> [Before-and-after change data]
○ ○ ○

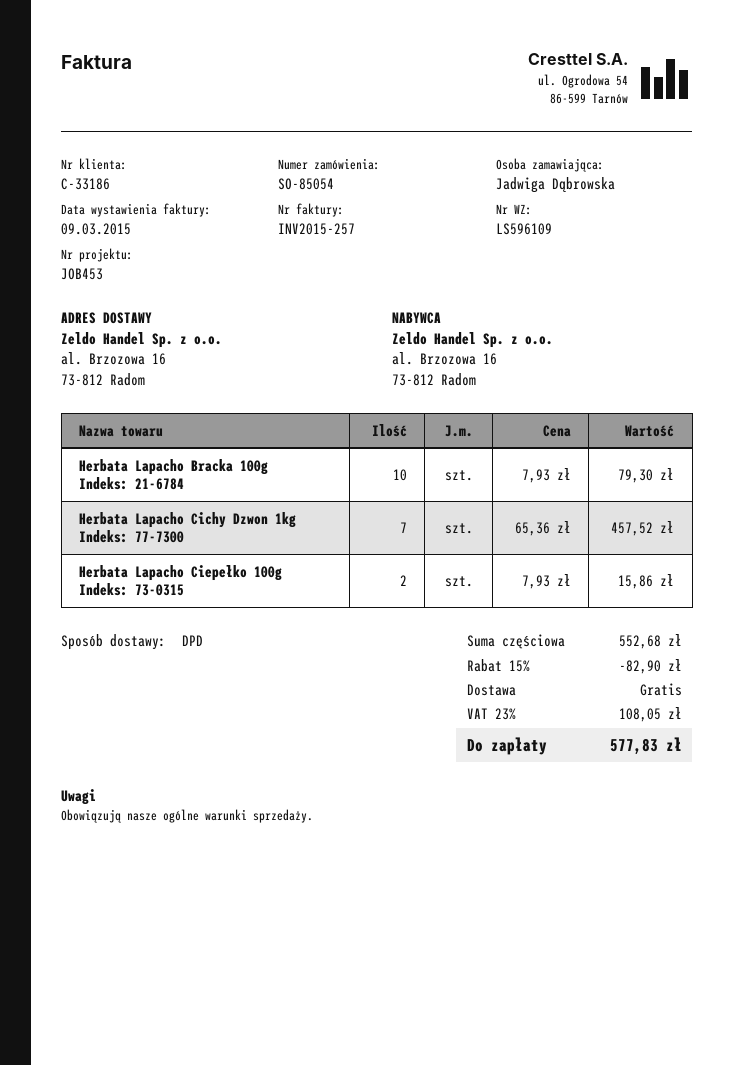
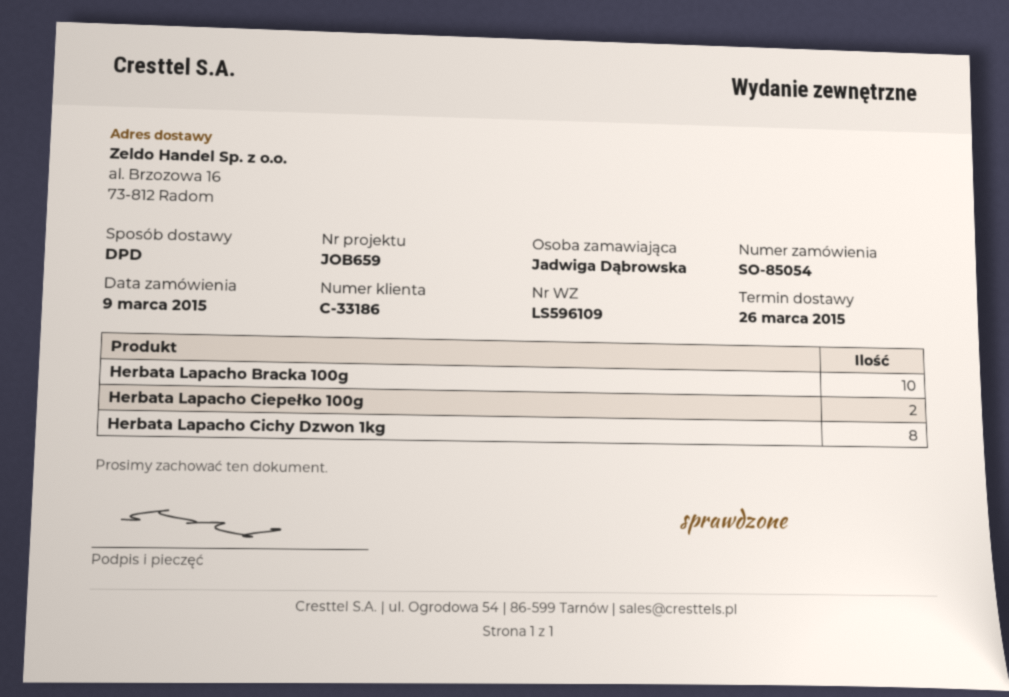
reference: JOB453 -> JOB659
Herbata Lapacho Cichy Dzwon 1kg: 7 -> 8

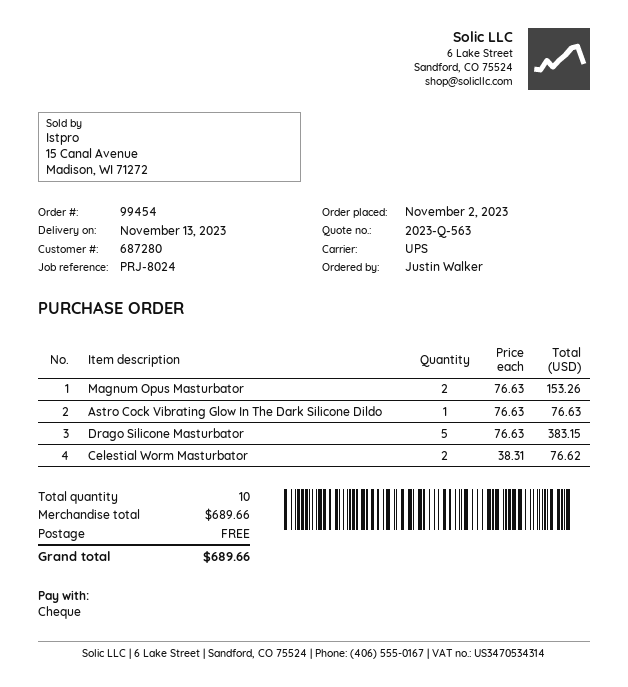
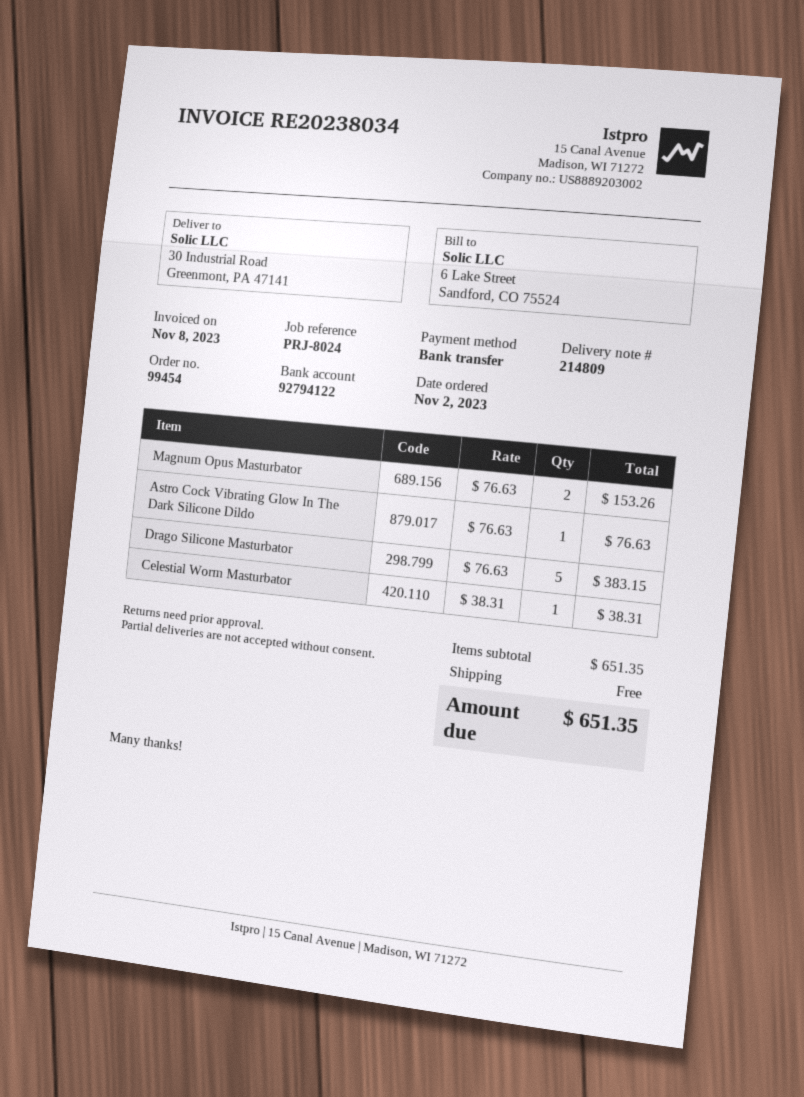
payment method: cheque -> bank transfer
Celestial Worm Masturbator: 2 x 38.31 = 76.62 -> 1 x 38.31 = 38.31
subtotal: 689.66 -> 651.35
total: 689.66 -> 651.35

○ ○ ○

> [PROBLEM TO WORK ON] Set the entries down again exactly. Do not include the images.

> [ANSWER FOR THIS EXERCISE]
reference: JOB453 -> JOB659
Herbata Lapacho Cichy Dzwon 1kg: 7 -> 8

payment method: cheque -> bank transfer
Celestial Worm Masturbator: 2 x 38.31 = 76.62 -> 1 x 38.31 = 38.31
subtotal: 689.66 -> 651.35
total: 689.66 -> 651.35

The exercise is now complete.